**RECORDS TO PROCESS**
>>>

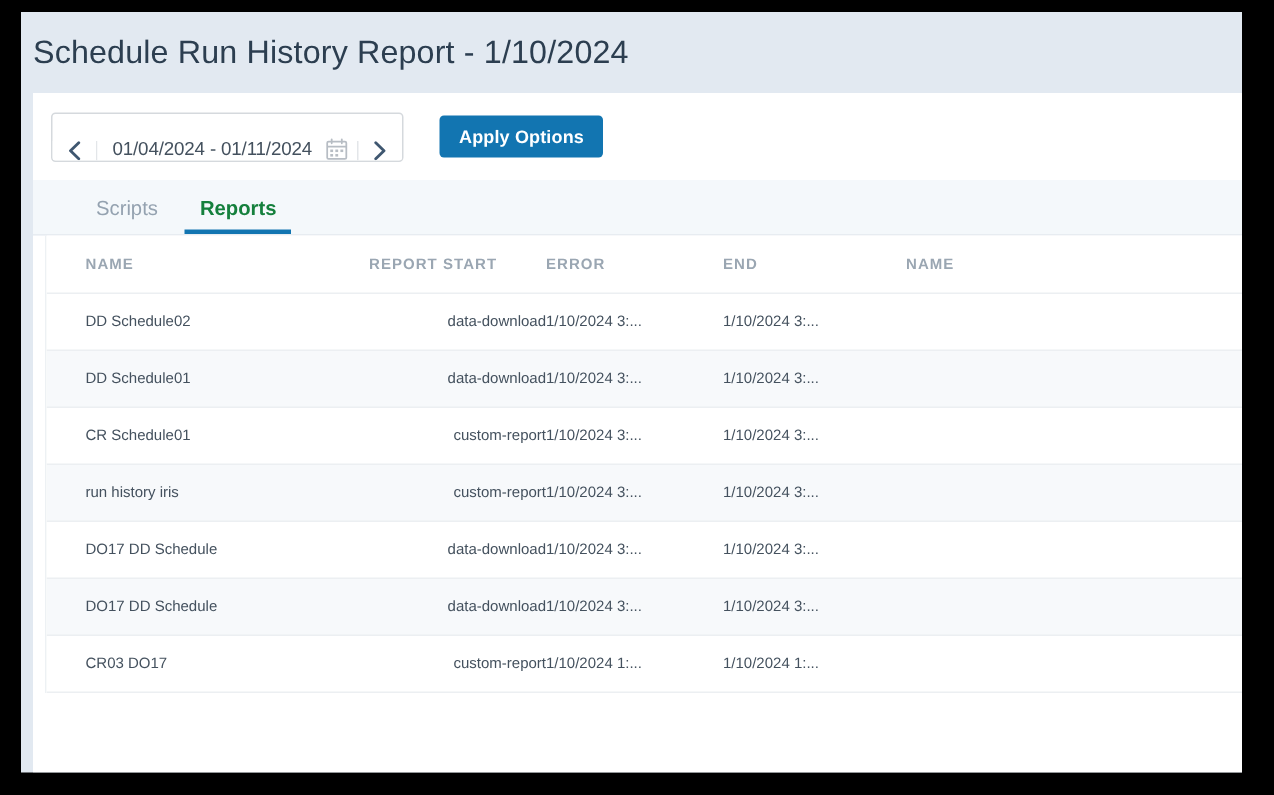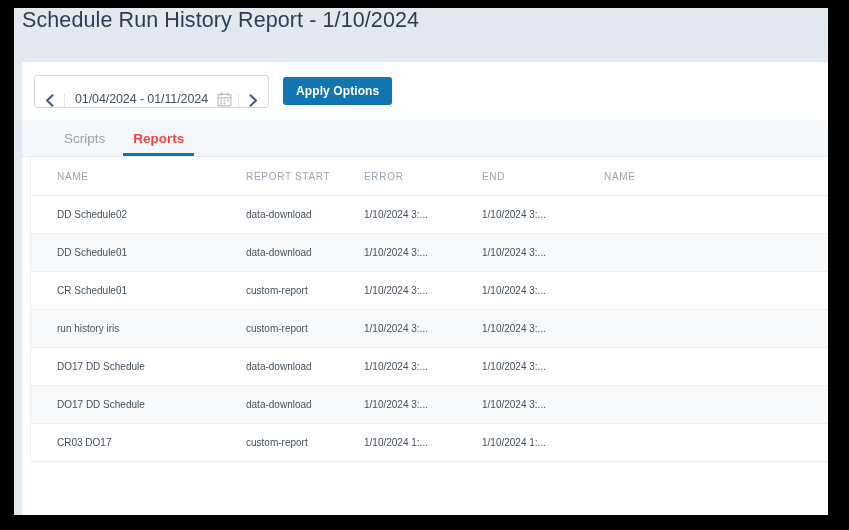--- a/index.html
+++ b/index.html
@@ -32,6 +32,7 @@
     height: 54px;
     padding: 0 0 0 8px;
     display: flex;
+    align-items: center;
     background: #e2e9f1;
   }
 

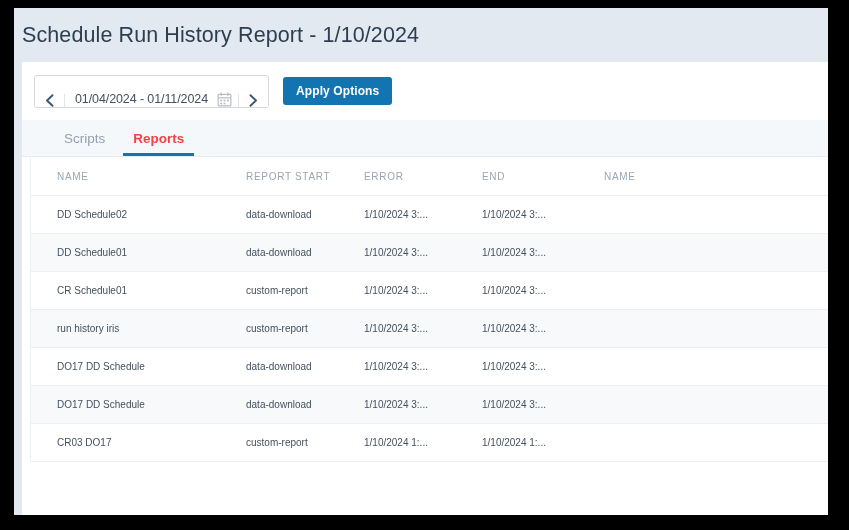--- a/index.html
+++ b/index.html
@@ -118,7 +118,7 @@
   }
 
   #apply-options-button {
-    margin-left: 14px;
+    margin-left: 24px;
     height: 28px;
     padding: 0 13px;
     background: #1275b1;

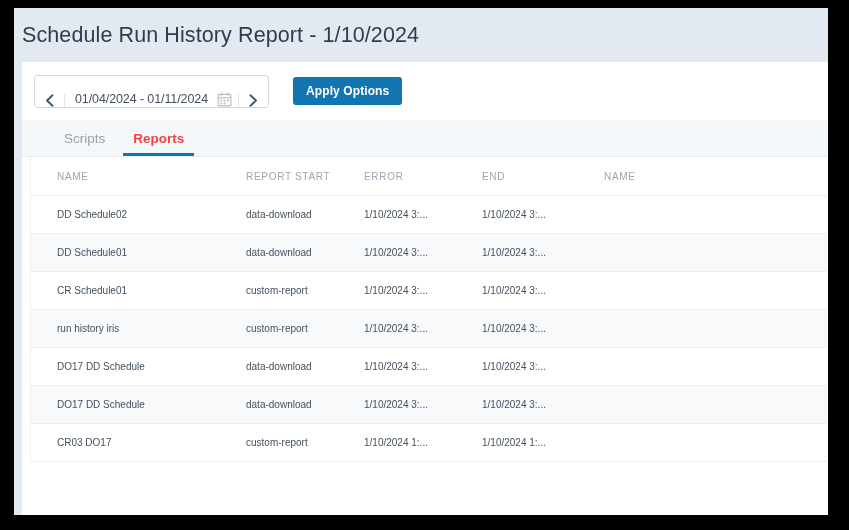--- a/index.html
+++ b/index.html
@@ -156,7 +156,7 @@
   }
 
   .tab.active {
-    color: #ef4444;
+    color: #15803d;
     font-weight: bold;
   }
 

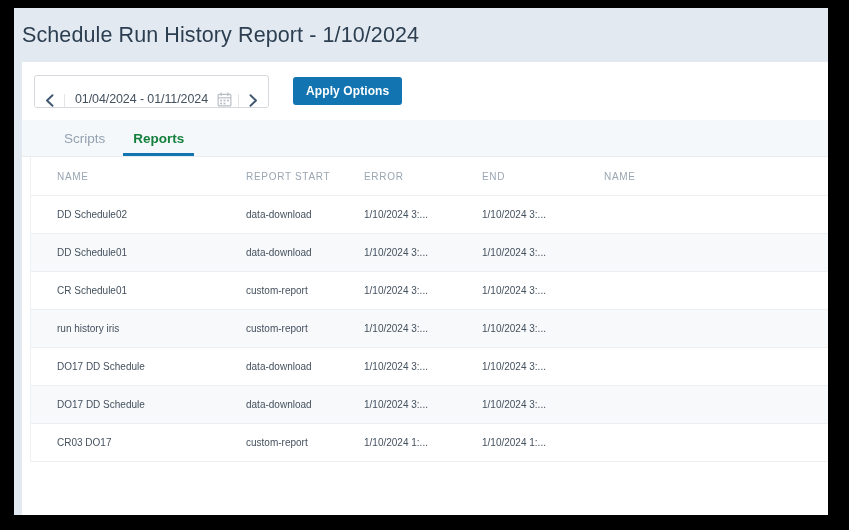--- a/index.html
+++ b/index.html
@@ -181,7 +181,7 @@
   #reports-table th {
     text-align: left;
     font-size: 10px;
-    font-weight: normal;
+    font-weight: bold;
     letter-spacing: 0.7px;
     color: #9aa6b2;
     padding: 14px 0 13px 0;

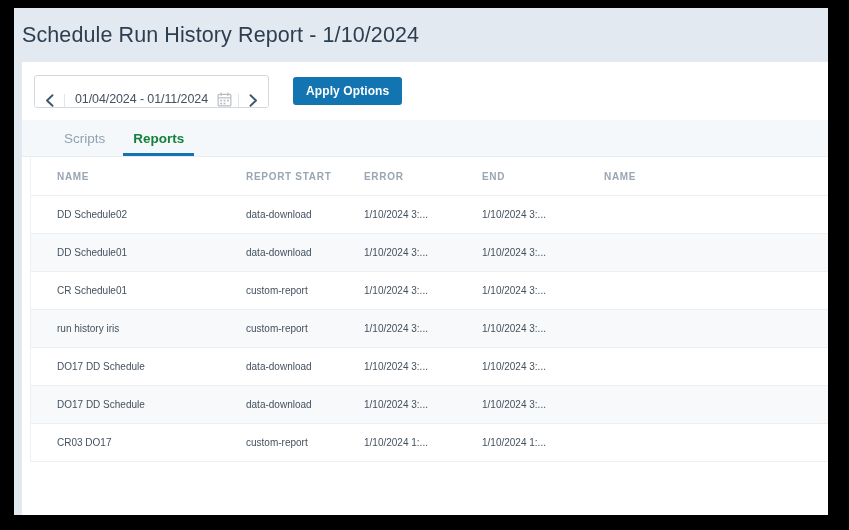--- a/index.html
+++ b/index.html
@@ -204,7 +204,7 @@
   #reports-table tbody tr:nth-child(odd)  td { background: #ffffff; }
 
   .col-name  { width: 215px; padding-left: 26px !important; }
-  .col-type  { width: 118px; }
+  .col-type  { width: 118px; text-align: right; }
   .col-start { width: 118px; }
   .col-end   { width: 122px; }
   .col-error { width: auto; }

<<<
>>>

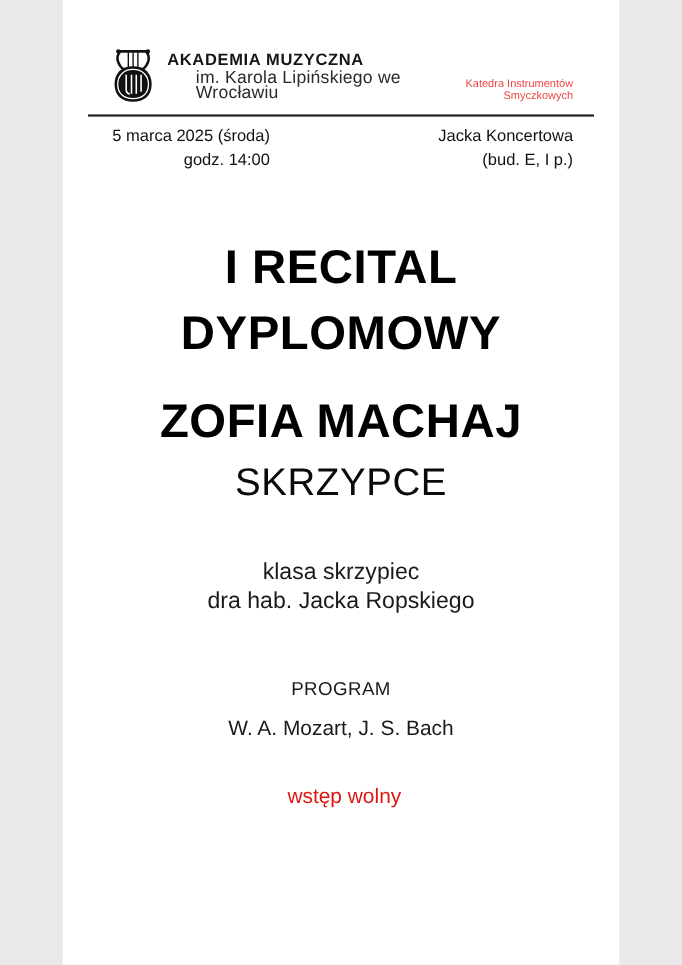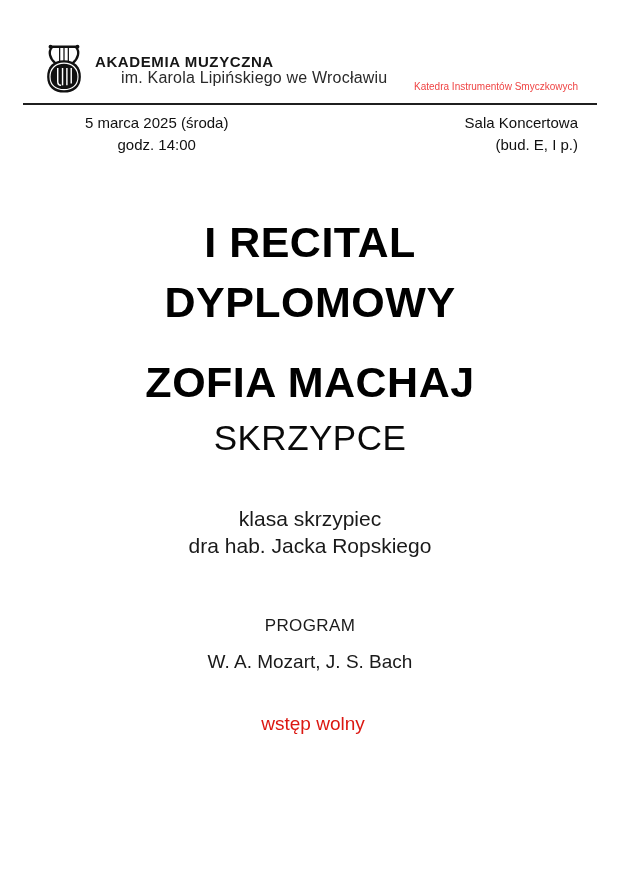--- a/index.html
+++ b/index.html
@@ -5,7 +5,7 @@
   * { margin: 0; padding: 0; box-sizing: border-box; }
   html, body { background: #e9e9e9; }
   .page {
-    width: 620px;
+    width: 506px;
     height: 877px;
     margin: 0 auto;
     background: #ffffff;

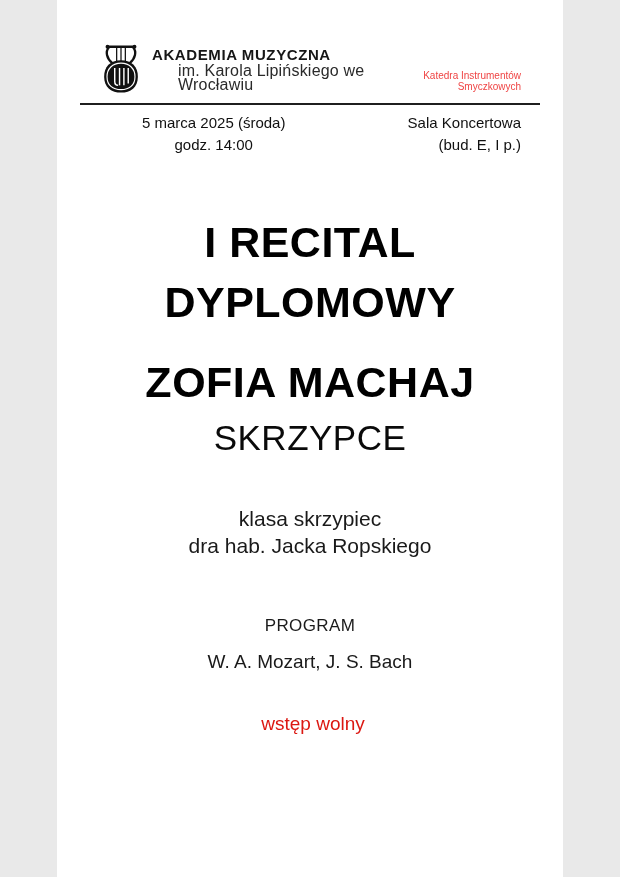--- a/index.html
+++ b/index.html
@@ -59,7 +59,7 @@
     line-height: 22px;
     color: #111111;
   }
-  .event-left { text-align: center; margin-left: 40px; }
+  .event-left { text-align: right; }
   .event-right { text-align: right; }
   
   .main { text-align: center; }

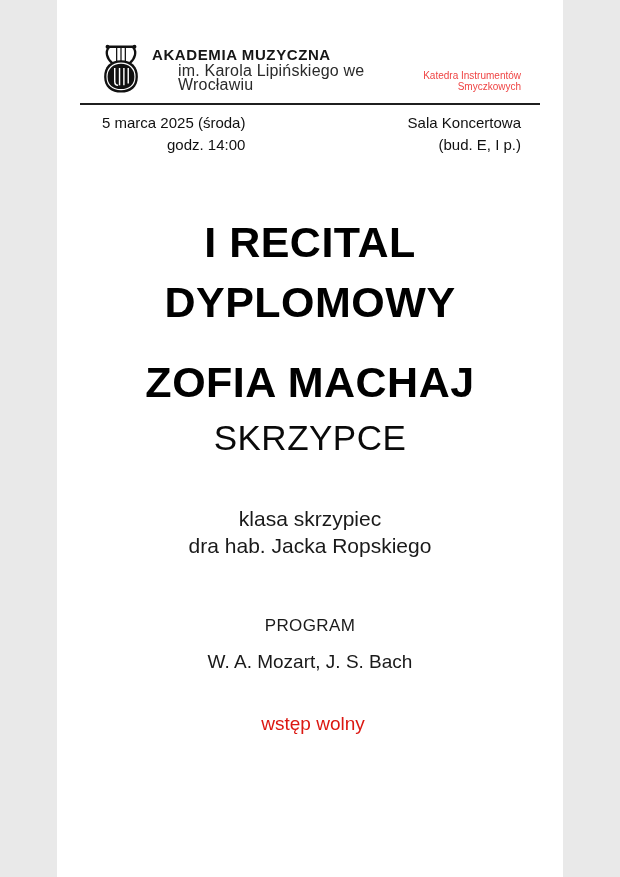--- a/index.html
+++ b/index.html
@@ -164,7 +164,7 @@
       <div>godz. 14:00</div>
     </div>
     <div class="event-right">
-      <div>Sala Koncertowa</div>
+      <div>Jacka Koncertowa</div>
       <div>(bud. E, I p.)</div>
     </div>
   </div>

<<<

Each line that includes the string "font" should be copied from the data.

     font-weight: bold;
     font-size: 10px;
-    font-weight: normal;
+    font-weight: bold;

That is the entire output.